_Assignment_
Look through the material below and copy every line containing the word "Supermatt".

*** Opening of Data for processing ***

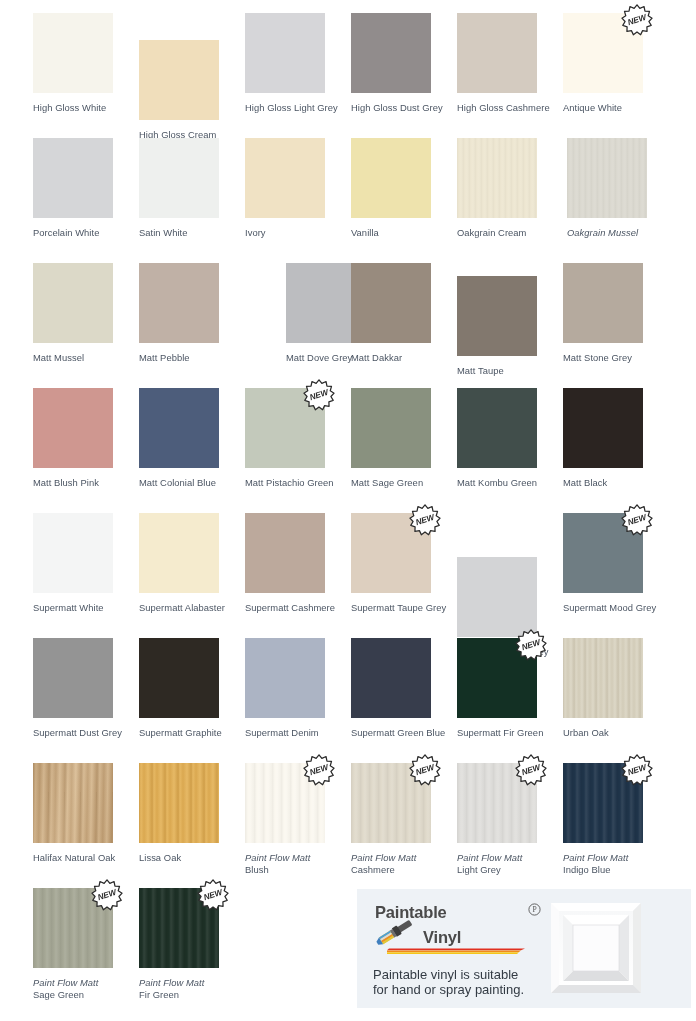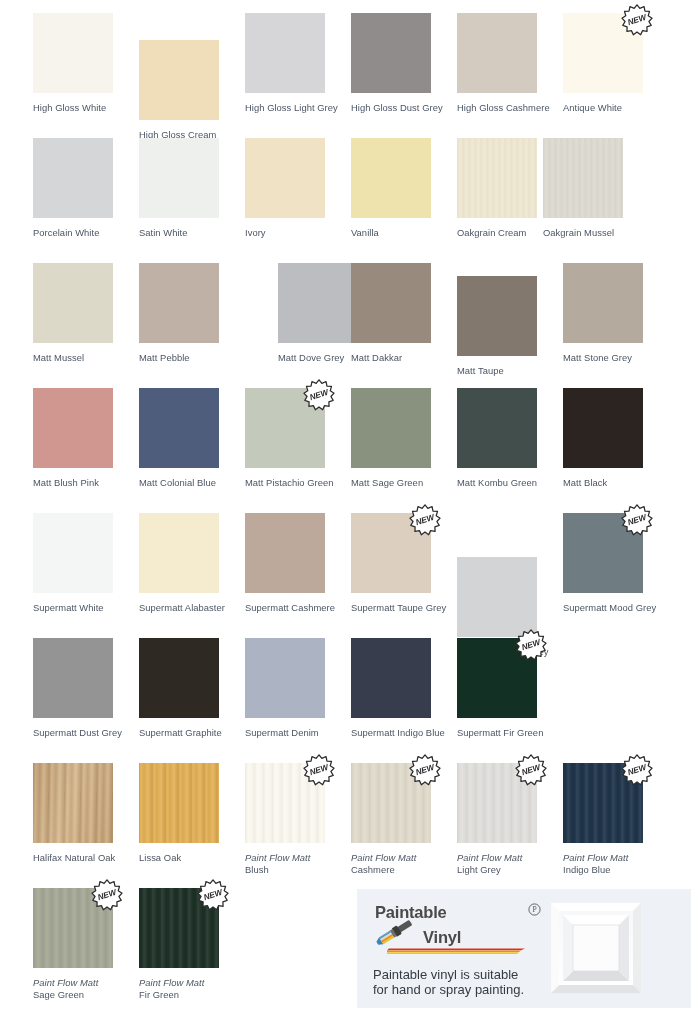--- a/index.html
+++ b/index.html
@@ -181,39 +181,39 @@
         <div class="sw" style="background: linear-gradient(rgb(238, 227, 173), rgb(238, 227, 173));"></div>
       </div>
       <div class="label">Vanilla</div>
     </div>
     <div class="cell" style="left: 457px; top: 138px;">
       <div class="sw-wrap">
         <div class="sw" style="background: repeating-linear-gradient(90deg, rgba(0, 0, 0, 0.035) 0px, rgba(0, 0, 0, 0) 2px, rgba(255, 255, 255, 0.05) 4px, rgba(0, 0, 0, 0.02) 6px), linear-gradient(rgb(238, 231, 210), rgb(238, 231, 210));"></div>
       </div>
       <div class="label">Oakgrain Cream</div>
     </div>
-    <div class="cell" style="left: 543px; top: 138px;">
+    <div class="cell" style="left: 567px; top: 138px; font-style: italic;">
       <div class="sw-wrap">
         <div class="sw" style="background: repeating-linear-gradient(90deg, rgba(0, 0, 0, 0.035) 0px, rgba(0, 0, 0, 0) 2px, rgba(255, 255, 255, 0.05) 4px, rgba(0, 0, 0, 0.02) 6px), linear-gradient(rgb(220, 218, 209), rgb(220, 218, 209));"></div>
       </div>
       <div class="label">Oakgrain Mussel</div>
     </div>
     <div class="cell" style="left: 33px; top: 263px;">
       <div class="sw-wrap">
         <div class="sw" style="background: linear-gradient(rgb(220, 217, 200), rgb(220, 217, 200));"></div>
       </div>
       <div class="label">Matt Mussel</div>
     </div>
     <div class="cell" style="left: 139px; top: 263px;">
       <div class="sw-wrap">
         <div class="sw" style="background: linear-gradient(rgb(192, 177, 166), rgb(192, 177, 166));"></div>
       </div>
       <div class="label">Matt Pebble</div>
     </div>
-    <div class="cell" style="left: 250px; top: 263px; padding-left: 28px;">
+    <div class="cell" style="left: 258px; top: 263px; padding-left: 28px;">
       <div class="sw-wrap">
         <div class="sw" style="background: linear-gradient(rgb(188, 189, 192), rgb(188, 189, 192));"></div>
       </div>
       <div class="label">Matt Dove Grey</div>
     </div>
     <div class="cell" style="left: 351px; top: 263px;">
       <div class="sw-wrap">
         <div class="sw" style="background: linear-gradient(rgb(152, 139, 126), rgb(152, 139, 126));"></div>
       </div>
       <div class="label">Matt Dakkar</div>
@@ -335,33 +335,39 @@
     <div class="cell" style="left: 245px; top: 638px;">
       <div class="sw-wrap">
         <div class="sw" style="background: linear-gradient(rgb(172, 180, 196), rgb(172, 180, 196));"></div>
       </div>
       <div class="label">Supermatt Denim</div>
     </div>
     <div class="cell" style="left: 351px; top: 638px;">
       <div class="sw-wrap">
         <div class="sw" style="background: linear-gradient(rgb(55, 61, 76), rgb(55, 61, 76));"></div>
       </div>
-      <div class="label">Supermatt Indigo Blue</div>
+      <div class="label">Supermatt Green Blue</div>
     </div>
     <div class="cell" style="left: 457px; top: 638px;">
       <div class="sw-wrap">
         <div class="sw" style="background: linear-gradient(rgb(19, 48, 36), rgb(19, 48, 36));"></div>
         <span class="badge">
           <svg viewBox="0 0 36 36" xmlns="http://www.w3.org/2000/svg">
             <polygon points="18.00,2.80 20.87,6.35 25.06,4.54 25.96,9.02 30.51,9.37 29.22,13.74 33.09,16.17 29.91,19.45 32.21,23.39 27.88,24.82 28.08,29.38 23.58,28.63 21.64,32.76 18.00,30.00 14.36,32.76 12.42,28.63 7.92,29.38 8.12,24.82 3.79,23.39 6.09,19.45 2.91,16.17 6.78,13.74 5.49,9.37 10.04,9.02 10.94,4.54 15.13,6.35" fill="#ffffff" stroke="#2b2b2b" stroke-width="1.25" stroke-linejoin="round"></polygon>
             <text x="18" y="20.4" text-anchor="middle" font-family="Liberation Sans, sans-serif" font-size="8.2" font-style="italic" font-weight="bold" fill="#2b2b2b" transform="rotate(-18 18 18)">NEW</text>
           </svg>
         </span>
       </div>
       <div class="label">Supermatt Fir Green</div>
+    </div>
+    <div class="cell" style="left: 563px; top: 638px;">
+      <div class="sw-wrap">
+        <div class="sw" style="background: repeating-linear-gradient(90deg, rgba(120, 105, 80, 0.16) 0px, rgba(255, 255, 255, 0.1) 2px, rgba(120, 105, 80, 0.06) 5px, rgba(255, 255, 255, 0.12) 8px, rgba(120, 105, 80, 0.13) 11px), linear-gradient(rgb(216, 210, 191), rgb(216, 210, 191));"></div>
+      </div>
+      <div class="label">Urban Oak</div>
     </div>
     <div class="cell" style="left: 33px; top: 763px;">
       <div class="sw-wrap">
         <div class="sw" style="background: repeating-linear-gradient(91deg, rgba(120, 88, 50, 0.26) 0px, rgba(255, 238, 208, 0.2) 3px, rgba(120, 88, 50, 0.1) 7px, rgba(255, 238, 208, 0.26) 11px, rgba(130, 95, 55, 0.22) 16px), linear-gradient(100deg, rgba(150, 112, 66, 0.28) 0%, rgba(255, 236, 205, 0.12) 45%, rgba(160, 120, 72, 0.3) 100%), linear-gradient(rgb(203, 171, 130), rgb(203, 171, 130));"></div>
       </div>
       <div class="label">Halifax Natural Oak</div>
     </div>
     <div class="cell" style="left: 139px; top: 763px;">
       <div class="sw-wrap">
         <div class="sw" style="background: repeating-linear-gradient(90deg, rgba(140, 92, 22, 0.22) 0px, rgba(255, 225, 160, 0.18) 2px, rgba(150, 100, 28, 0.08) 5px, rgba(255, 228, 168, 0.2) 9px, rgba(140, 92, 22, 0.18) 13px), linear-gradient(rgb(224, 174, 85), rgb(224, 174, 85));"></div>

*** Close of Data for processing ***

_Result for this exercise_
       <div class="label">Supermatt Denim</div>
-      <div class="label">Supermatt Indigo Blue</div>
+      <div class="label">Supermatt Green Blue</div>
       <div class="label">Supermatt Fir Green</div>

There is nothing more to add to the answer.